> _What is expected_
Repeat the records below verbatim and include no pictures.

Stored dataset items
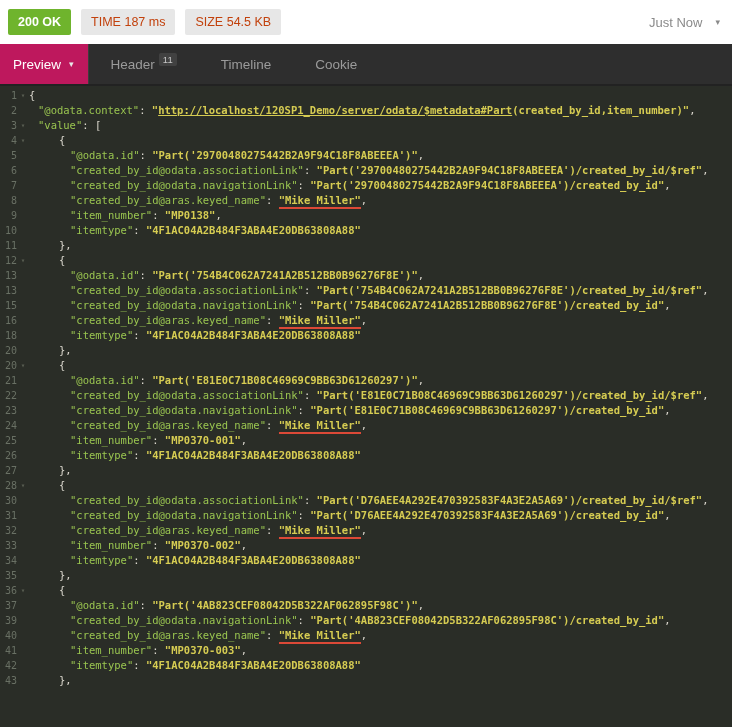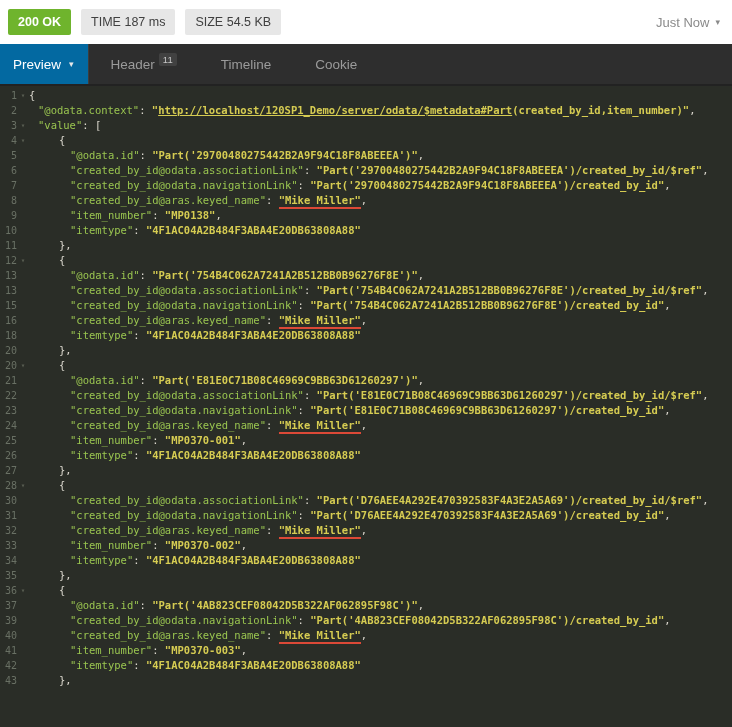--- a/index.html
+++ b/index.html
@@ -10,7 +10,7 @@
   .topbar { height:44px; background:#ffffff; display:flex; align-items:center; padding:0 12px 0 8px; }
   .badge { display:inline-block; font-size:12.5px; padding:6px 10px; border-radius:2px; margin-right:10px; }
   .badge-status { background:var(--c-status_green,#6fb42d); color:#fff; font-weight:bold; }
-  .badge-gray { background:#e7e7e7; color:#404040; }
+  .badge-gray { background:#e7e7e7; color:#c2410c; }
   .spacer { flex:1; }
   .history { color:#8a8a8a; font-size:13px; cursor:pointer; display:flex; align-items:center; gap:6px; }
   .history .caret { font-size:9px; color:#8a8a8a; }

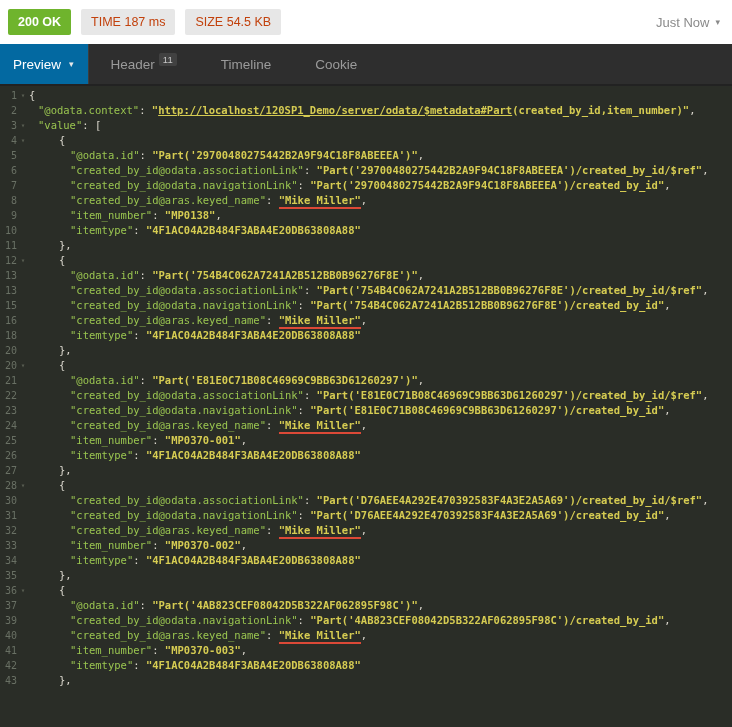--- a/index.html
+++ b/index.html
@@ -12,7 +12,7 @@
   .badge-status { background:var(--c-status_green,#6fb42d); color:#fff; font-weight:bold; }
   .badge-gray { background:#e7e7e7; color:#c2410c; }
   .spacer { flex:1; }
-  .history { color:#8a8a8a; font-size:13px; cursor:pointer; display:flex; align-items:center; gap:6px; }
+  .history { color:#8a8a8a; font-size:13px; cursor:pointer; display:flex; align-items:center; gap:13px; }
   .history .caret { font-size:9px; color:#8a8a8a; }
 
   

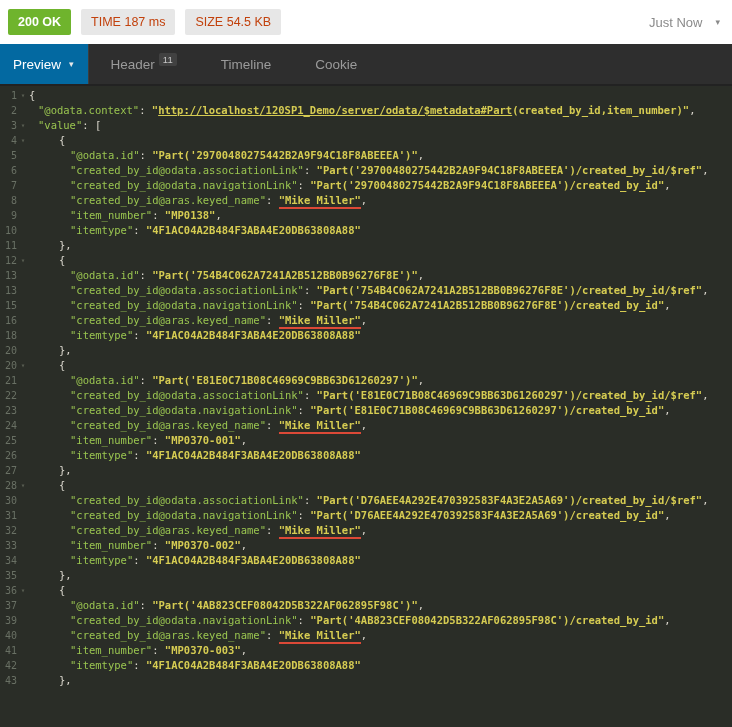--- a/index.html
+++ b/index.html
@@ -18,7 +18,7 @@
   
   .tabbar { height:42px; background:#2e2e2e; display:flex; align-items:stretch; border-bottom:2px solid #222; }
   .tab { display:flex; align-items:center; color:#9b9b9b; font-size:13.5px; padding:0 22px; cursor:pointer; }
-  .tab-active { background:#0369a1; color:#ffffff; padding:0 14px 0 13px; border-right:1px solid #3d3d3d;align-items:center; }
+  .tab-active { background:#be185d; color:#ffffff; padding:0 14px 0 13px; border-right:1px solid #3d3d3d;align-items:center; }
   .tab-active .caret { font-size:9px; color:#e8e8e8; margin-left:8px; }
   .tab-badge { display:inline-block; background:#414141; color:#c8c8c8; font-size:9.5px;
                padding:1px 4px; border-radius:2px; margin-left:4px; transform:translateY(-5px); }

> _Problem solution_
--- a/index.html
+++ b/index.html
@@ -10,7 +10,7 @@
   .topbar { height:44px; background:#ffffff; display:flex; align-items:center; padding:0 12px 0 8px; }
   .badge { display:inline-block; font-size:12.5px; padding:6px 10px; border-radius:2px; margin-right:10px; }
   .badge-status { background:var(--c-status_green,#6fb42d); color:#fff; font-weight:bold; }
-  .badge-gray { background:#e7e7e7; color:#404040; }
+  .badge-gray { background:#e7e7e7; color:#c2410c; }
   .spacer { flex:1; }
   .history { color:#8a8a8a; font-size:13px; cursor:pointer; display:flex; align-items:center; gap:6px; }
   .history .caret { font-size:9px; color:#8a8a8a; }

--- a/index.html
+++ b/index.html
@@ -12,7 +12,7 @@
   .badge-status { background:var(--c-status_green,#6fb42d); color:#fff; font-weight:bold; }
   .badge-gray { background:#e7e7e7; color:#c2410c; }
   .spacer { flex:1; }
-  .history { color:#8a8a8a; font-size:13px; cursor:pointer; display:flex; align-items:center; gap:6px; }
+  .history { color:#8a8a8a; font-size:13px; cursor:pointer; display:flex; align-items:center; gap:13px; }
   .history .caret { font-size:9px; color:#8a8a8a; }
 
   

--- a/index.html
+++ b/index.html
@@ -18,7 +18,7 @@
   
   .tabbar { height:42px; background:#2e2e2e; display:flex; align-items:stretch; border-bottom:2px solid #222; }
   .tab { display:flex; align-items:center; color:#9b9b9b; font-size:13.5px; padding:0 22px; cursor:pointer; }
-  .tab-active { background:#0369a1; color:#ffffff; padding:0 14px 0 13px; border-right:1px solid #3d3d3d;align-items:center; }
+  .tab-active { background:#be185d; color:#ffffff; padding:0 14px 0 13px; border-right:1px solid #3d3d3d;align-items:center; }
   .tab-active .caret { font-size:9px; color:#e8e8e8; margin-left:8px; }
   .tab-badge { display:inline-block; background:#414141; color:#c8c8c8; font-size:9.5px;
                padding:1px 4px; border-radius:2px; margin-left:4px; transform:translateY(-5px); }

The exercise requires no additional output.